Bacchus, who has not been available for comment for some weeks, has communicated his desire to keep a low profile for fear for his life.

Meanwhile, since Williams's death and the public disclosures by Bacchus, more people have come forward with information about the killings.

One witness recalls seeing a man beating his handcuffed fists against the glass window of a car that Axel Williams was driving.

His body was found dumped a few hours later.


Messenger: Ark I Sent: 3/8/2004 4:30:40 PM
Reply

PRESS RELEASE

REGION No. 3 RDC MEETING ABORTED OVER GAJRAJ AFFAIR



The statutory meeting of Region No. 3 was aborted today after Regional Chairman Esau Dokie refused to entertain a motion to suspend the standing order’s to allow a citizen to raise matters of urgent public importance, including the Gajraj affair. After the adjournment, the PPP/C councilors convened a meeting in the Chairman’s office during which the Regional Chairman sent a message to the Opposition councilors informing them that the day’s proceedings had been aborted, to be reconvened at some other date to be determined. When approached, the Chairman refused to reconvene the meeting to formally announce an adjournment to another date.



The PNCR is concerned over this development since on previous occasions members of the public, at the instigation of the PPP/C, were entertained by the RDC to raise matters said to be of urgent public importance. The PNCR is also concerned that the action of the Regional Chairman was influenced by the simultaneous energetic picket mounted by concerned citizens calling for investigations into the Gajraj Affair and corruption in the Region No. 3 Administration.

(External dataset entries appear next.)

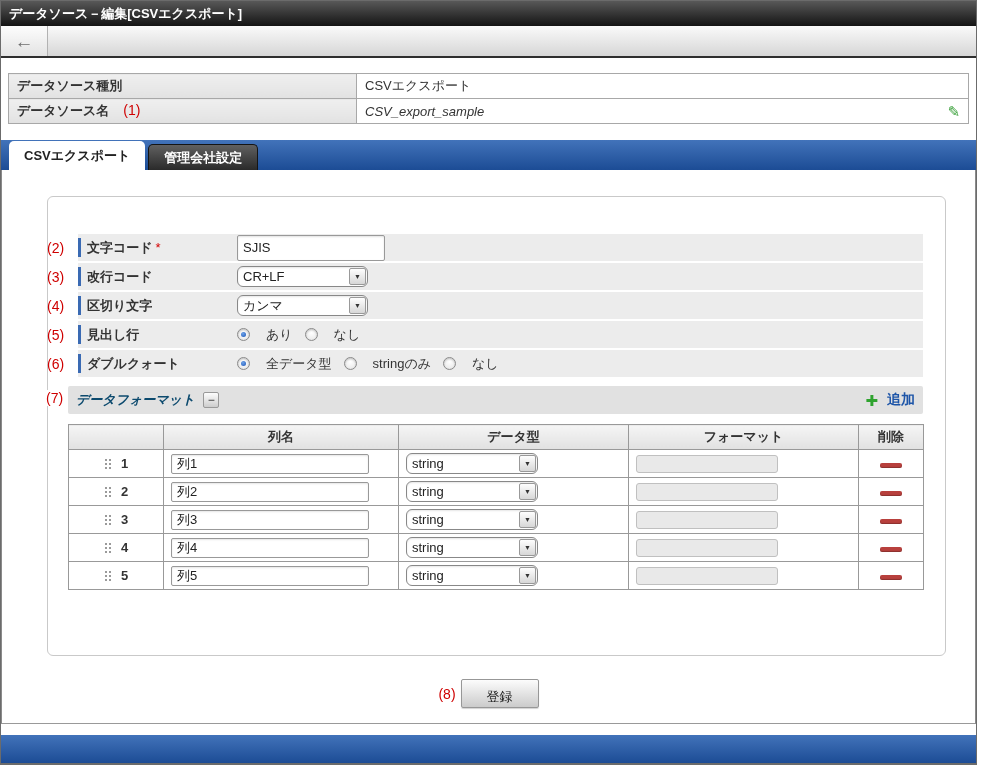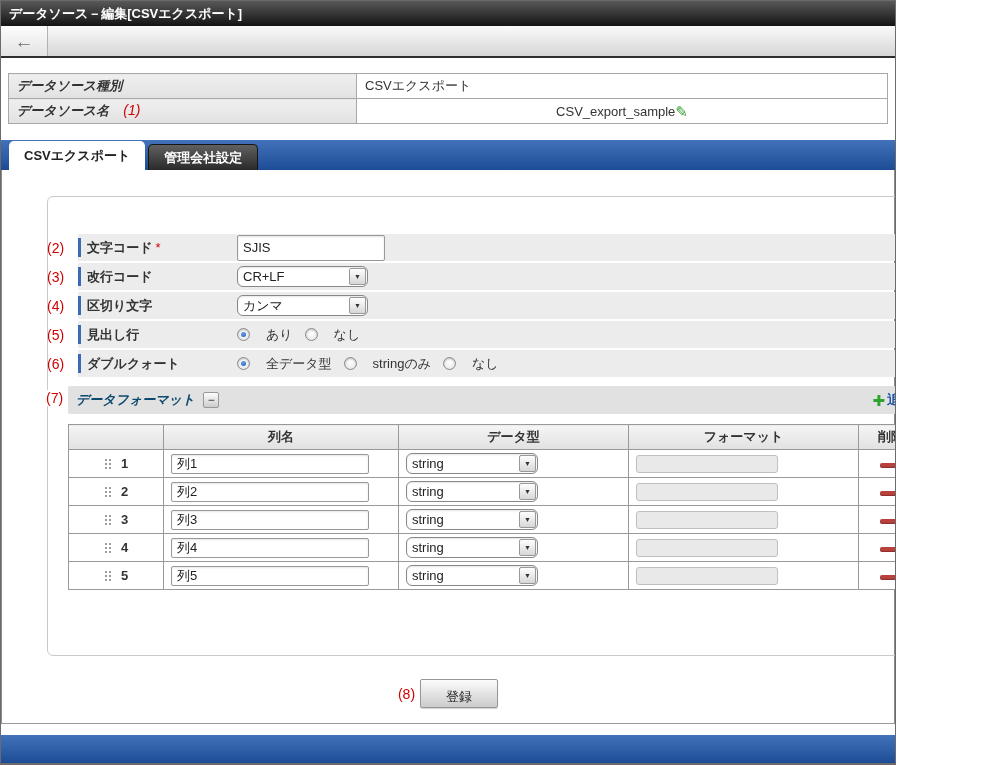"データソース－編集[CSVエクスポート]" .window { width: 896px -> 977px }
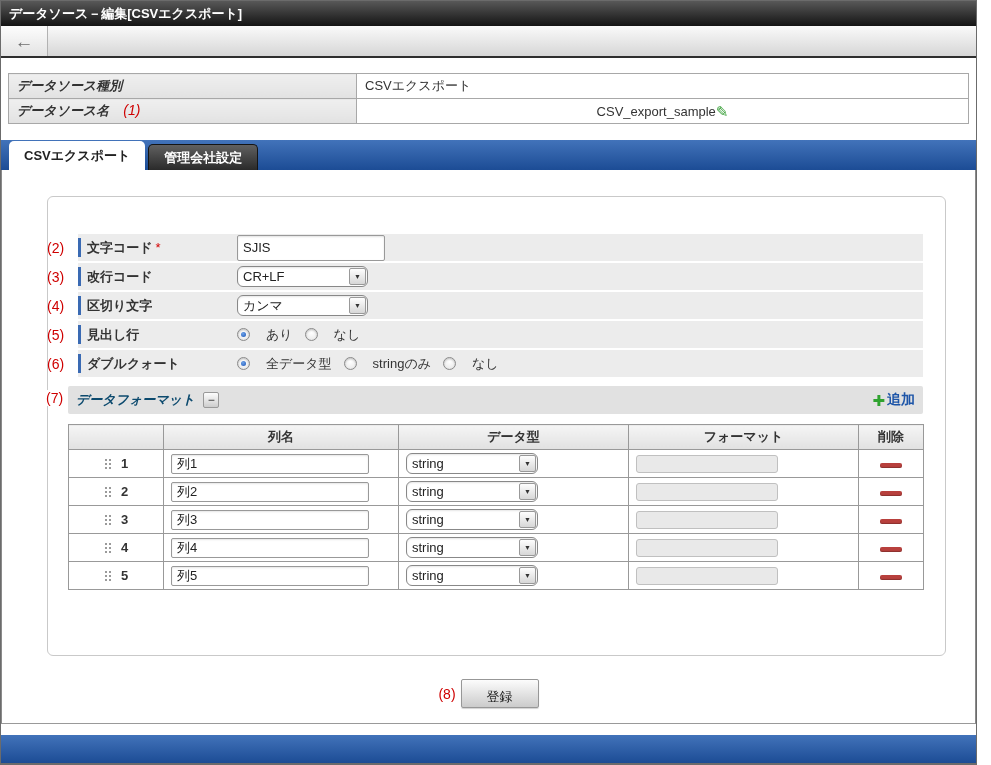"データソース種別" table.info td.lbl { font-style: italic -> none }
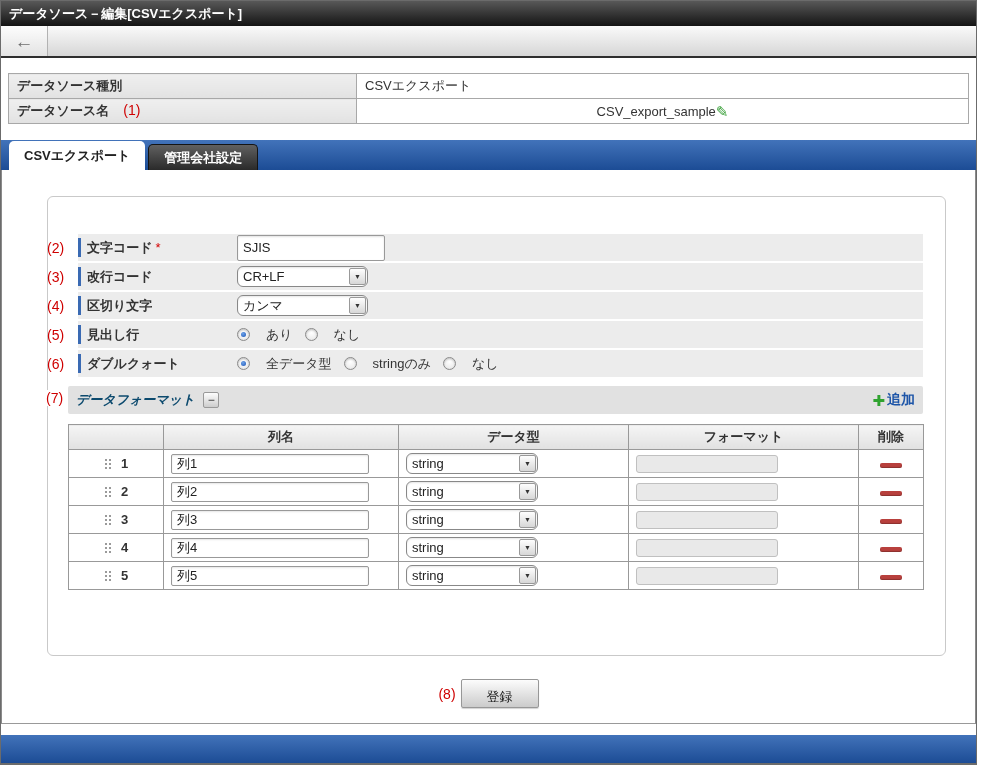"CSV_export_sample" .val-flex { font-style: none -> italic; justify-content: center -> space-between }
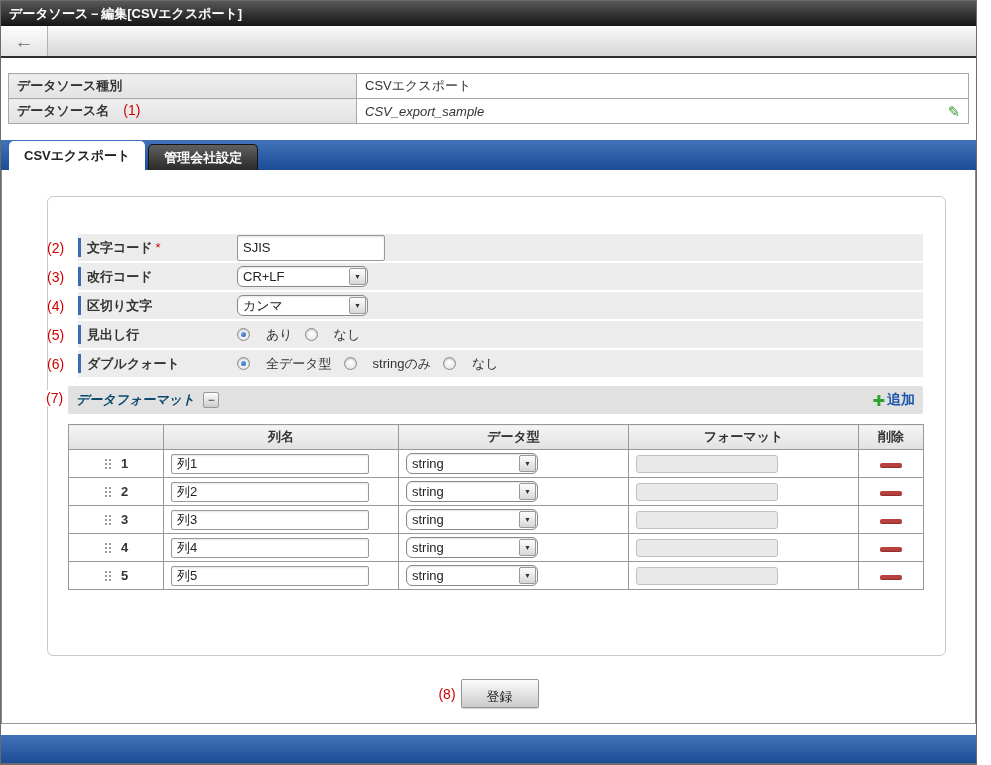"追加" .add-text { margin-left: none -> 7px }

People’s National Congress Reform

Congress Place, Sophia,

Georgetown, Guyana.

Thursday, March 4, 2004


Messenger: mdjonas Sent: 3/8/2004 4:55:07 PM
Reply

All the death squad members are what you call black people. Gajraj is what is called Indian. He is a politician. Those who do the killings are "black".
About talking to those politicians, it has been tried for a long time. They cannot be reasoned with, because they do not live in the real world where reasons make sense. Only power can overthrow what these politicians are doing. It is the same with the "black" police officers who perpetrate the killings. They will not listen to reason, but only power.
It is good to organize political movements, and rally the people. But we must realize that rallying the people is not about reasoning with those who are in power, it is about gathering together a greater power than the one they have. It is good to get international spotlight on this situation because then the misleaders will be forced to go against their inclinations and do good for the people. This is the power we have. Do not ever confuse this power with the concept of reasoning with reasonable people. It is a totally different situation.
AS HIM said, you cannot reason with those who refuse to reason. These poeple refuse to reason, so they must be dealt with forcefully. This goes for Guyana and the whole world also.